Using a vector diagram explain why it i easier to do chinups when your hands are 30cm apart instead of 90cm apart. (Assume the force that is excerted by your arms are the same in both cases
To determine why it is easier to do chin-ups when your hands are 30cm apart instead of 90cm apart, we can analyze the vector diagram.
First, let's understand the concept of a vector. A vector represents both magnitude (the size or strength) and direction. In the case of chin-ups, the relevant vector is the force exerted by your arms.
Now, let's consider a simplified vector diagram for both scenarios - hands 30cm apart and hands 90cm apart.

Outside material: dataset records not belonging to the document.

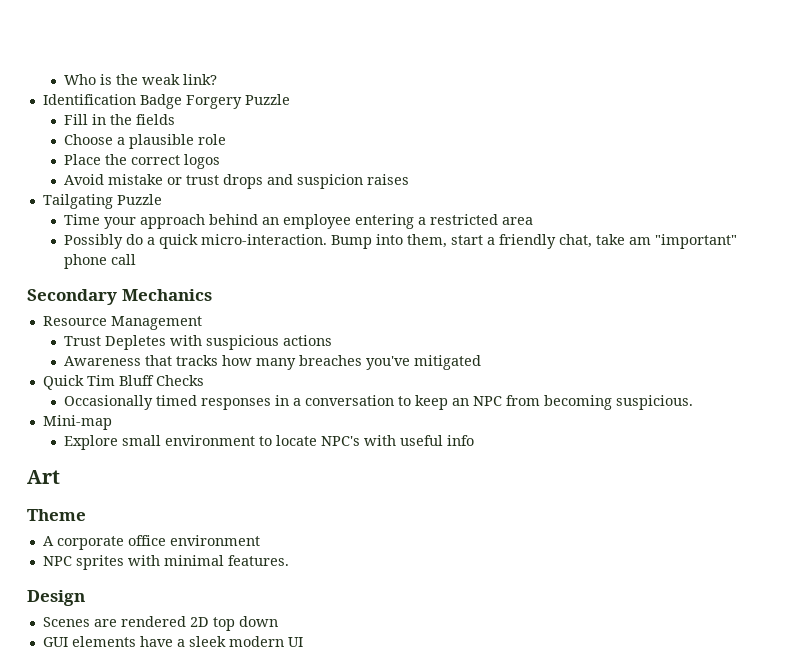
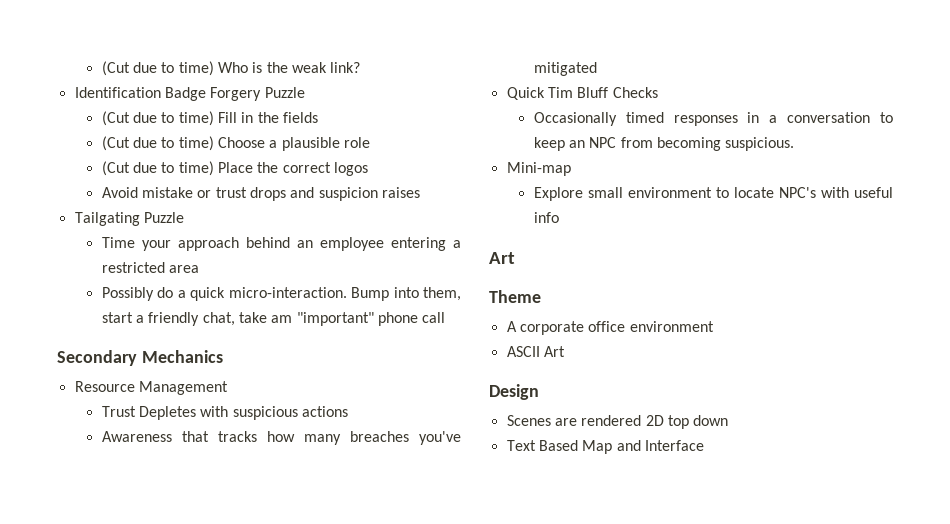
- Who is the weak link?
+ (Cut due to time) Who is the weak link?
- Fill in the fields
+ (Cut due to time) Fill in the fields
- Choose a plausible role
+ (Cut due to time) Choose a plausible role
- Place the correct logos
+ (Cut due to time) Place the correct logos
- NPC sprites with minimal features.
+ ASCII Art
- GUI elements have a sleek modern UI
+ Text Based Map and Interface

In the case of hands 30cm apart, when you pull up, the force exerted by each arm can be represented by two upward vectors, which we can call F1 and F2. These vectors are close together, indicating that the force is concentrated and directed vertically upwards.
```
F1
^
/
/
/
/
O__O
\
\
\
v
F2
```
Now, let's consider the scenario with hands 90cm apart. Here, the force exerted by each arm is also represented by vectors F1 and F2, but they are significantly more spread out.
```
F1
^
/
/
/
/
O__O
\
\
\
v
F2
```
Analyzing these diagrams, we notice that when the hands are 30cm apart, the forces F1 and F2 have a smaller moment arm, which is the perpendicular distance from the pivot point (fulcrum) to the vector representing the force. This smaller moment arm reduces the torque required to overcome the downward force of body weight, making it easier to perform chin-ups.
In contrast, when the hands are 90cm apart, the moment arm increases, as the vectors representing force are farther away from the fulcrum. This larger moment arm increases the torque required to resist body weight, making it harder to perform chin-ups.
Therefore, based on this analysis, it is easier to do chin-ups when your hands are 30cm apart compared to when they are 90cm apart, assuming the force exerted by your arms is the same in both cases.